Pesquisadores sul-coreanos anunciaram a descoberta de um novo canabinoide na maconha, batizado de cannabielsoxa, além de outras substâncias nunca antes identificadas nas flores da planta Cannabis sativa. O estudo, publicado na revista científica Pharmaceuticals, também avaliou o potencial de diversos compostos para combater células de neuroblastoma — um tipo agressivo de câncer infantil.
A equipe, formada por cientistas de universidades e instituições públicas da Coreia do Sul, identificou 11 compostos com possível ação antitumoral, sendo que sete demonstraram forte capacidade de inibir o crescimento de células cancerígenas em laboratório. O neuroblastoma é o câncer sólido mais comum em crianças e a principal neoplasia maligna diagnosticada no primeiro ano de vida. Para os autores, os achados representam um primeiro passo rumo ao desenvolvimento de medicamentos à base de cannabis voltados especificamente ao tratamento dessa doença.
Utilizando técnicas avançadas de cromatografia, os cientistas isolaram os compostos e analisaram suas estruturas moleculares. Além do novo canabinoide, foram descobertas quatro substâncias do tipo clorina — compostos orgânicos geralmente associados à fotossensibilidade e uso terapêutico em tratamentos como fototerapia. Entre os compostos com potencial terapêutico observados, destacam-se o canabidiol (CBD), o ácido canabidiólico (CBDA), o éster metílico de CBDA (CBDA-ME), o delta-8 THC e o canabicromeno (CBG). Dois compostos do tipo clorina identificados pela primeira vez na cannabis foram o 132-hidroxifeoformida B etil éster e a ligulariafitina A.
Segundo o estudo, os canabinoides testados demonstraram efeitos mais potentes contra as células tumorais do que os compostos do tipo clorina. O cannabielsoxa, embora não tenha apresentado toxicidade contra essas células em específico, representa uma nova fronteira no entendimento do potencial terapêutico da planta. A pesquisa contou com o apoio de instituições como a Universidade Wonkwang, a Universidade Kyung Hee, a Universidade Kookmin e o Instituto Nacional de Ciências Hortícolas e Fitoterápicas da Coreia do Sul.
Em paralelo à descoberta, outro estudo impactante foi publicado nos Estados Unidos. Uma equipe liderada pelo pesquisador Ryan Castle, do Whole Health Oncology Institute, realizou a maior meta-análise já feita sobre cannabis medicinal e câncer, analisando dados de mais de 10 mil estudos revisados por pares. A conclusão foi categórica: há um consenso científico crescente e sólido sobre os benefícios terapêuticos da cannabis, especialmente no controle de sintomas relacionados ao câncer, como dor, insônia, estresse, ansiedade e efeitos colaterais da quimioterapia.
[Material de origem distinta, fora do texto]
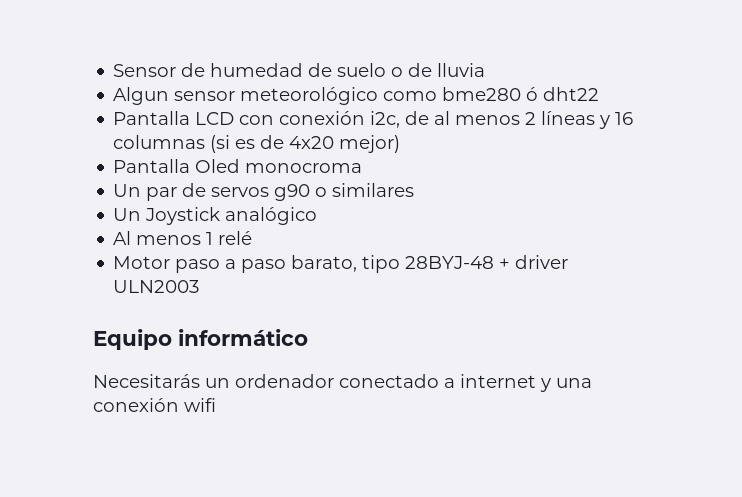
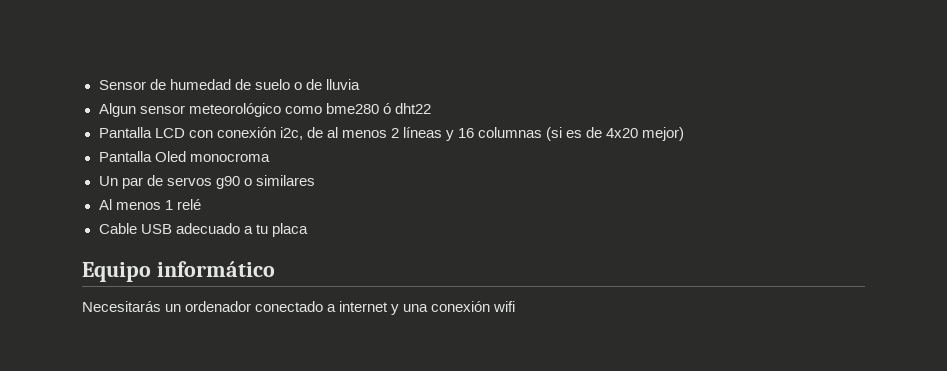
[113,207,318,225] // Un Joystick analógico -> (315, 180) none
[113,255,569,273] [113,280,200,293] Motor paso a paso barato, tipo 28BYJ-48 + driver ULN2003 -> [98,223,308,237] Cable USB adecuado a tu placa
Segundo os autores, para cada estudo que demonstrava ineficácia da cannabis, havia três apontando eficácia — um índice considerado extraordinário para a ciência biomédica. Eles ainda afirmam que o nível de consenso identificado rivaliza ou até supera o de muitos medicamentos aprovados pela FDA (agência reguladora dos EUA).
Embora muitos pacientes com câncer já utilizem cannabis para aliviar sintomas — como mostrou um levantamento do Instituto Nacional do Câncer dos EUA (NCI), que estima que entre 20% e 40% dos pacientes recorrem à planta —, o custo ainda representa uma barreira significativa, assim como a ausência de diretrizes clínicas e obstáculos regulatórios. Um estudo publicado na revista Discover Oncology apontou que canabinoides como o THC, CBD e CBG apresentam mecanismos com potencial anticâncer, inclusive ao reduzir a proliferação de tumores. Outra pesquisa mostrou que o uso de cannabis por pacientes oncológicos pode melhorar a cognição e reduzir dores, mesmo após poucas semanas de uso.
No entanto, o uso terapêutico da cannabis ainda enfrenta resistência política. Uma diretriz interna do Instituto Nacional do Câncer dos EUA, vazada à imprensa, revelou que temas como cannabis, vacinas e identidade de gênero passaram a exigir aprovação superior antes de qualquer publicação, refletindo a censura ideológica do atual governo.
Por aqui, o acesso à cannabis medicinal avança lentamente, com foco no uso individual via autorização judicial ou importação. Pesquisas como a sul-coreana e a meta-análise norte-americana reforçam a urgência de investimentos em ciência canábica nacional, bem como da construção de políticas públicas baseadas em evidências — e não no medo ou preconceito. A descoberta de novos canabinoides, como o cannabielsoxa, amplia as possibilidades de uso terapêutico da planta, oferecendo esperança a pacientes oncológicos e desafiando o paradigma proibicionista ainda dominante.